No me gustaba la respuesta edípica de Freud. De hecho, me disgustaba profundamente. No quería creer en ella, al igual que no quería creer en el complejo de Edipo en sí. Necesitaba refutar las escandalosas teorías de Freud; necesitaba encontrar dónde estaba el fallo, pero no lo lograba. Con la espalda contra un árbol, me sentaba día tras día en el Yard, durante horas enteras, estudiando minuciosamente a Freud y Shakespeare. El diagnóstico de Freud sobre
Hamlet
llegó a antojárseme cada vez más irresistible, no sólo porque ofrecía la primera solución total al enigma de la obra, sino porque explicaba por qué nadie más había sido capaz de resolverlo, y al mismo tiempo dejaba clara la razón por la que la tragedia del príncipe de Dinamarca poseía tal garra universal e hipnótica. Teníamos, pues, un científico que aplicaba sus descubrimientos a Shakespeare. y veíamos cómo la medicina se ponía en contacto con el alma. Cuando leí esas dos páginas de
La interpretación de los sueños
del doctor Freud, mi suerte futura estaba echada.

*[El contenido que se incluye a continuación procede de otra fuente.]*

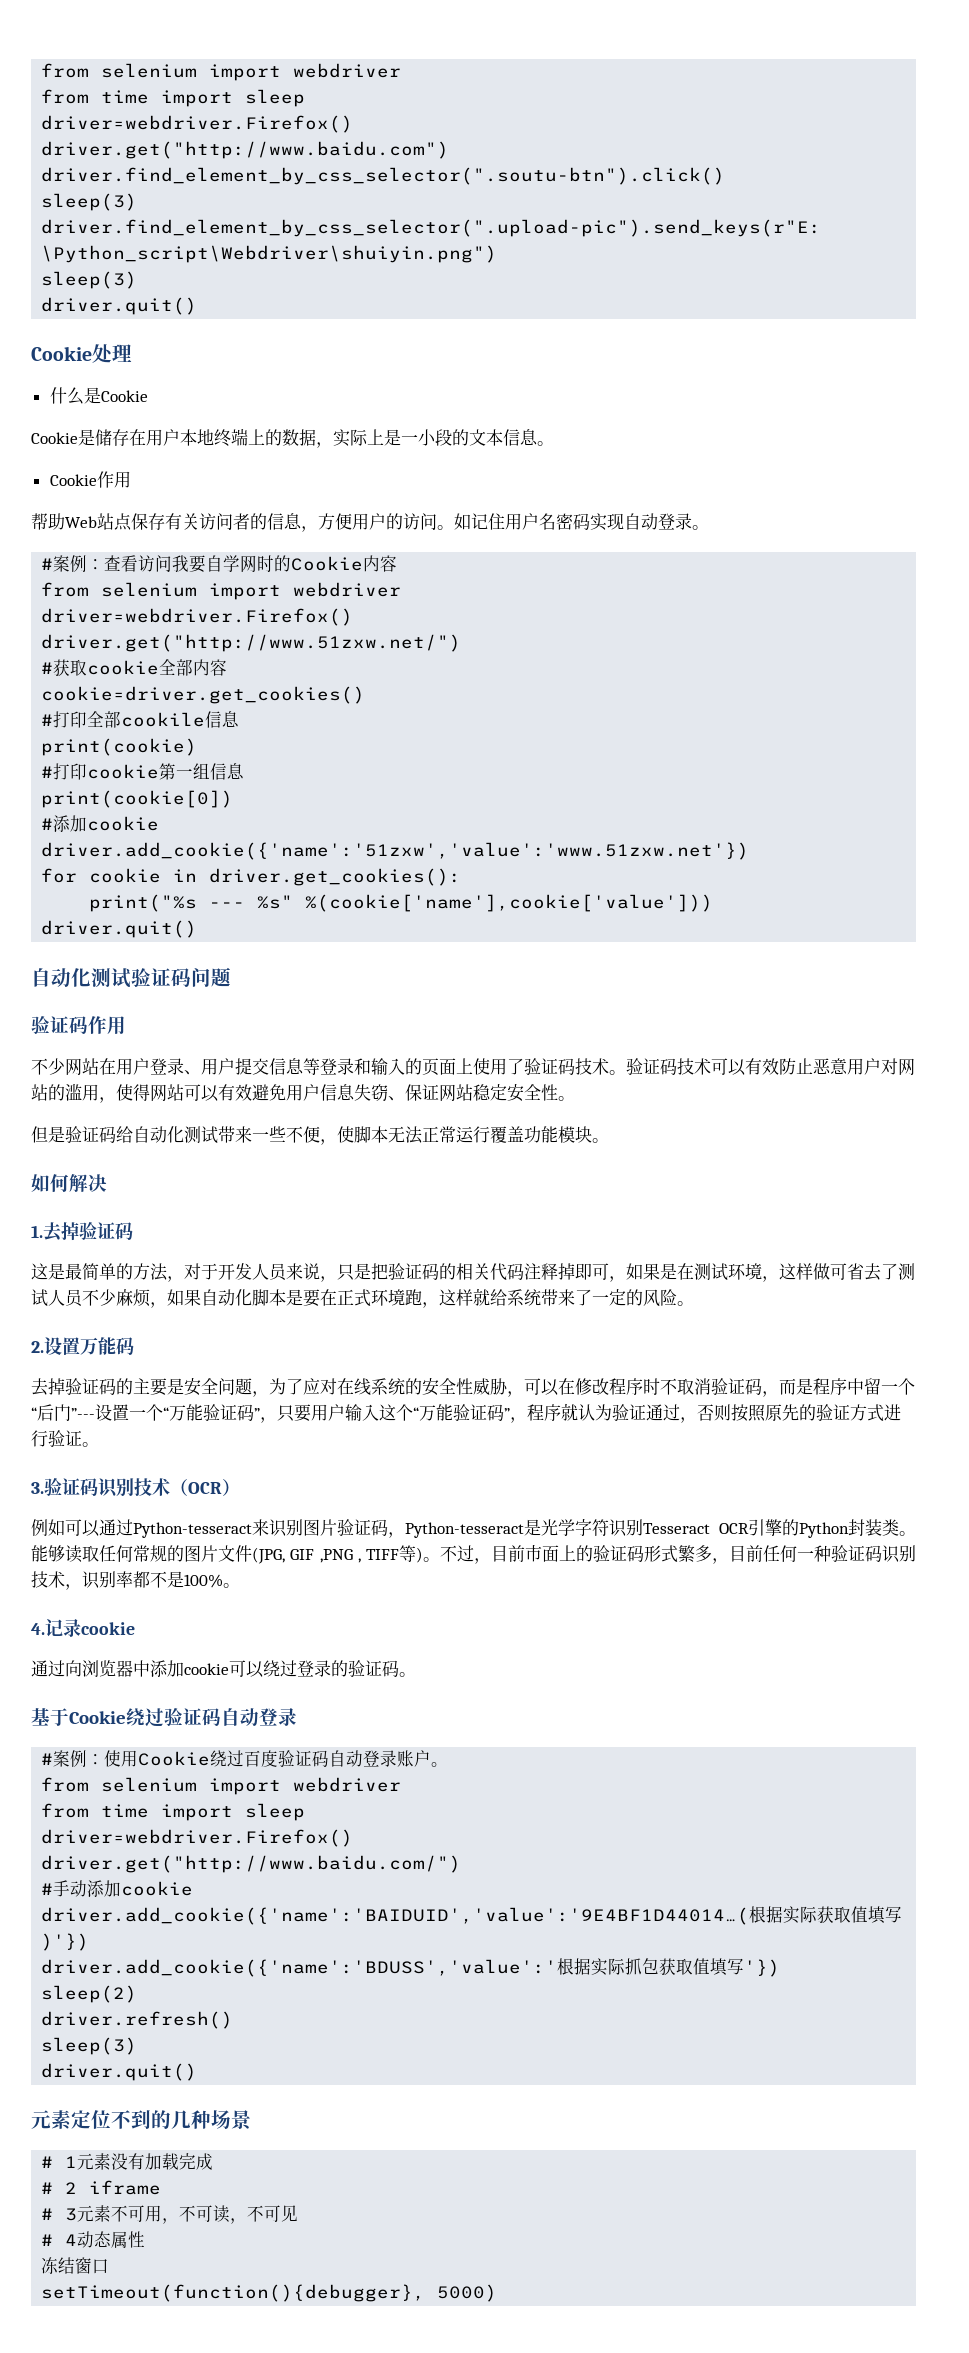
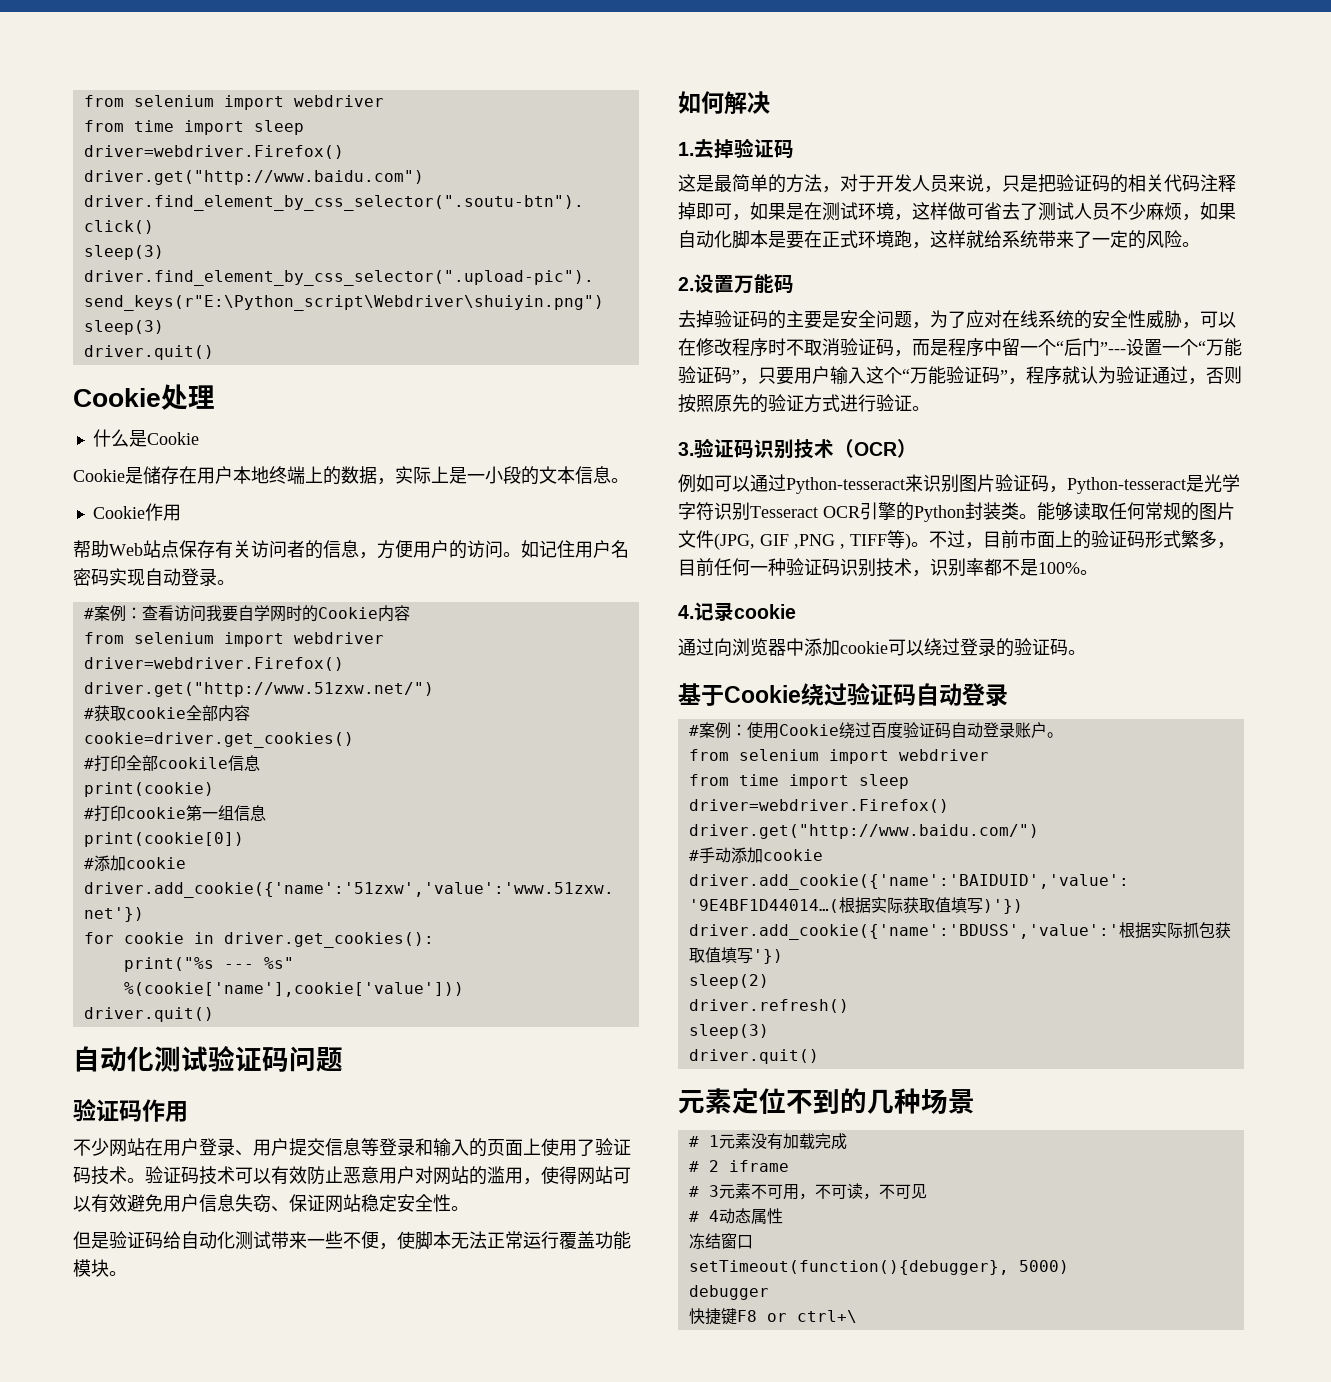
+ debugger
+ 快捷键F8 or ctrl+\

Si no podía refutar la psicología de Freud, dedicaría mi vida a ella.
Al
coroner
Charles Hugel no le había gustado lo más mínimo el extraño ruido que salía de las paredes del dormitorio de la señorita Riverford; era como el gemido de un espíritu emparedado que anhelase volver a la vida. El
coroner
no podía quitarse aquel sonido de la cabeza. Además, algo faltaba en aquel dormitorio; estaba seguro de ello, pero no sabía qué. Cuando volvió a su despacho en el centro, Hugel llamó para que le enviaran un mensajero y mandó a éste calle arriba en busca del detective Littlemore.
Pero otra de las cosas que no le gustaban a Hugel era la ubicación de su despacho. El
coroner
no había sido invitado a mudarse a la luminosa y flamante nueva sede de la policía o a la primera comisaría de policía que se construía en el Old Slip neoyorquino, edificios ambos dotados de teléfonos. Los jueces habían conseguido no hacía mucho su Partenón. Pero él, no sólo examinador médico jefe de la ciudad sino asimismo funcionario con atribuciones judiciales, y mucho más necesitado de equipamiento moderno, había sido abandonado en el destartalado edificio Van den Heuvel, con su enlucido desconchado y su moho y, lo peor de todo, sus techos con manchas de humedad. Aborrecía la visión de aquellas manchas, de bordes irregulares de una tonalidad amarilla parduzca. Y las aborrecía especialmente aquel día: las veía más grandes, y se preguntaba si el techo no se agrietaría del todo y se desplomaría sobre su cabeza. Por supuesto, un
coroner
debía estar junto a un depósito de cadáveres; lo comprendía perfectamente. Pero lo que no entendía en absoluto era por qué no se había construido un depósito nuevo y moderno en la nueva jefatura de policía.